“Well, we can’t help that, you know, but I move we send all the ghosts over into the belfry.”
“Can you do it?” asked Val, with a look of admiring faith at his wonderful companion.
“Yes,” said Bar. “We must take home with us that extra length of anchor-rope. It’s small and strong. Just the thing. Then we must get some bits of wood and a yard or two of canvas, and we can do it.”
“Puff Evans has a regular workshop down by his house,” said Val. “He’s a kind of a genius in his way, if he only knew what work meant.”
“Let’s fish, then,” exclaimed Bar, “and I’ll study hard. We shan’t have an hour to spare.”
It was a curious piece of business, that Latin grammar, lying flat on the seat in front of Bar Vernon, as he sat in the stern of the boat, with his quick eyes glancing from that to the float of his fish-line.

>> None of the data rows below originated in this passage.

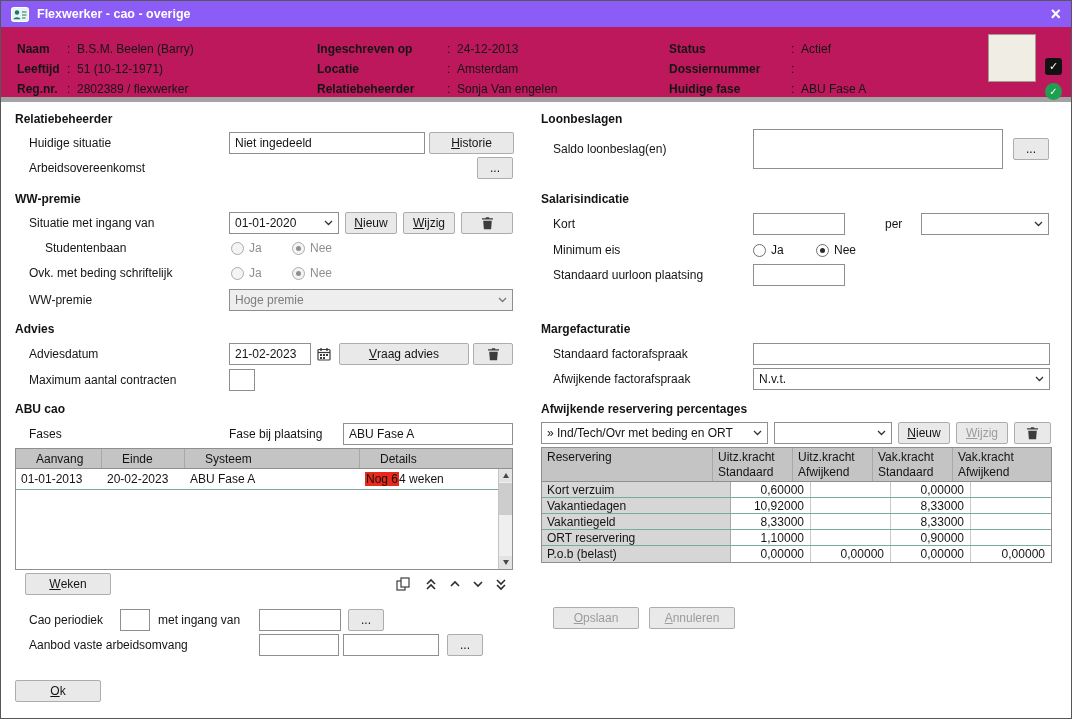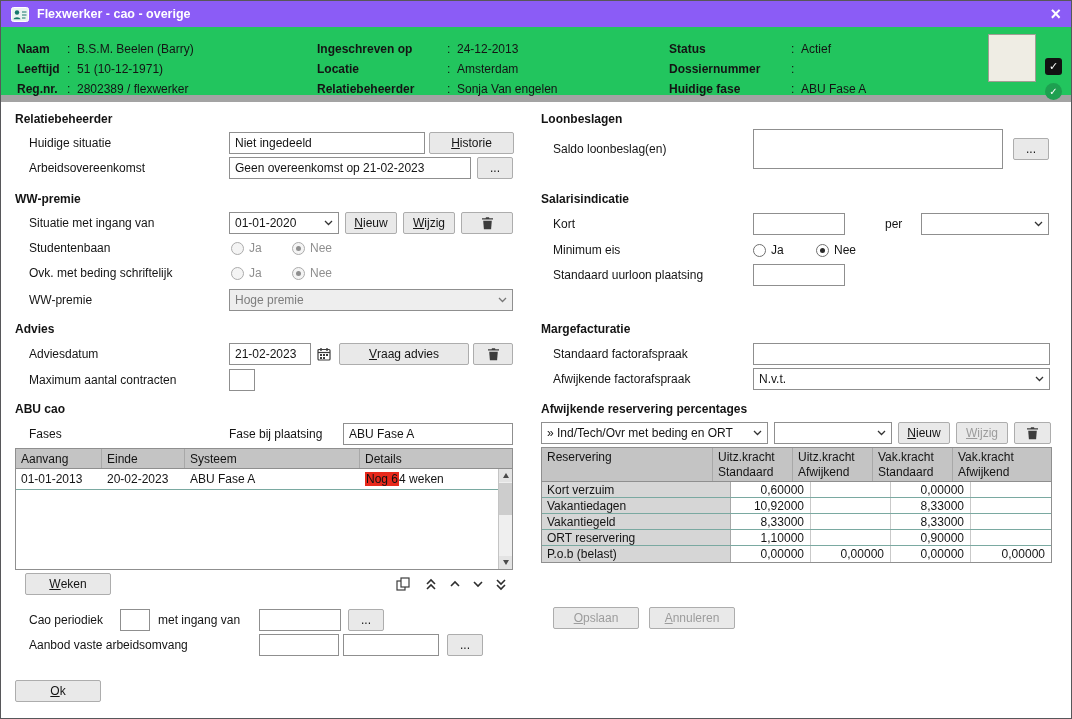"Naam" .hdrband { background: #22c55e -> #be185d; border-bottom: 7px solid #a3a3a3 -> 5px solid #a3a3a3 }
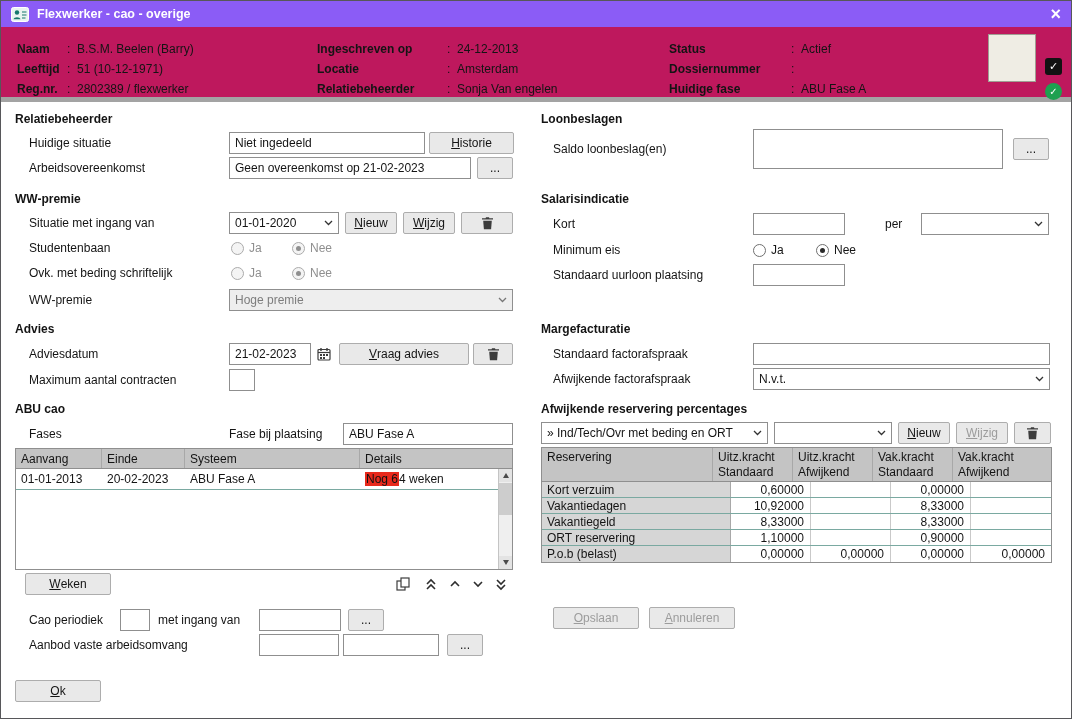"Geen overeenkomst op 21-02-2023" input.inp { html: <input> -> none }
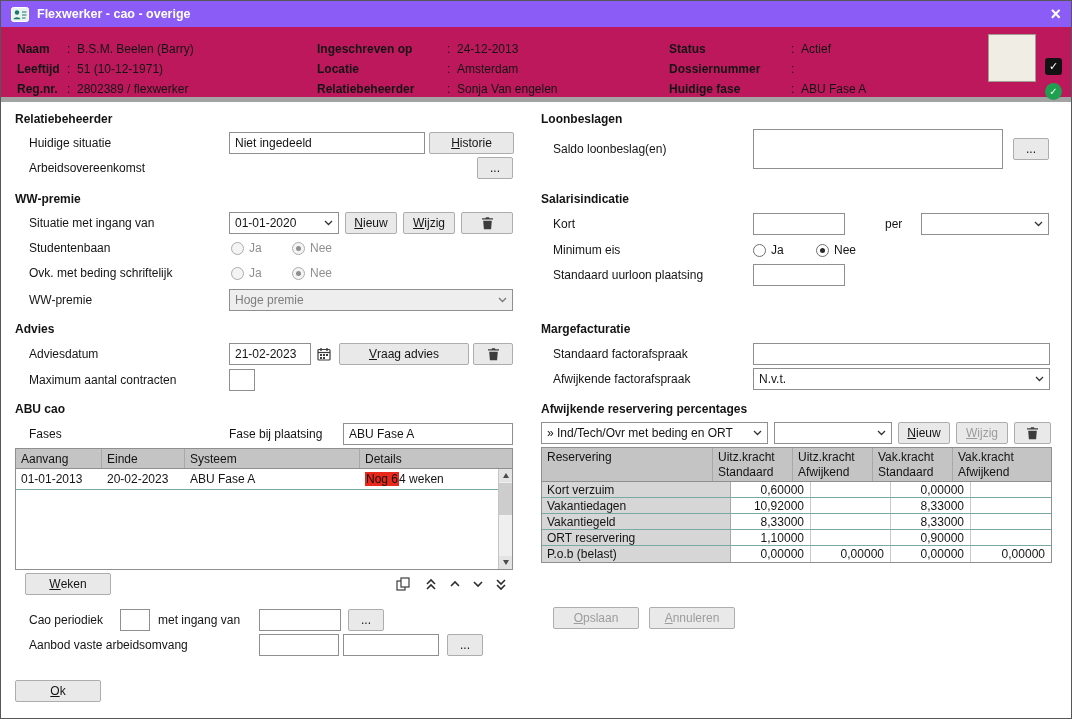"Studentenbaan" div.lbl { left: 28px -> 44px }
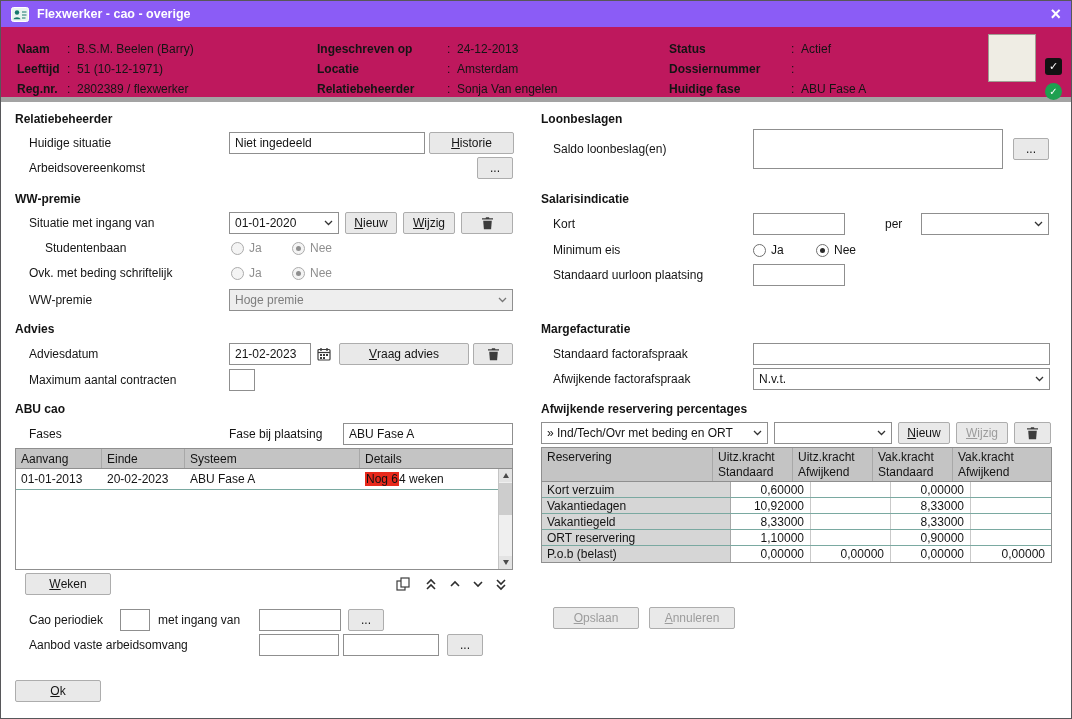"Aanvang" .fhead .c { padding: 0 5px -> 0 20px }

Nevertheless, the pages were turned pretty fast, from time to time, and every now and then a perch or a sunfish would come flopping in over the side of the boat and be promptly transferred to Puff Evans’s well-contrived “fish-car,” just aft of the centre-board. Val, too, sitting at the prow, was getting very fair luck, only that he would lose some of his best bites in watching Bar and wondering what might be the nature of the trap that he was planning for the benefit of the ghosts and the Academy bell.
“Do you understand what you’re reading?” he asked, at length.
“Of course not,” replied Bar. “It’s all I can do to remember it. Mr. Brayton doesn’t expect me to understand it at one reading. He told me so.”
“I don’t suppose he expects you to remember it, either,” said Val. “It’s a good deal more than I could do.”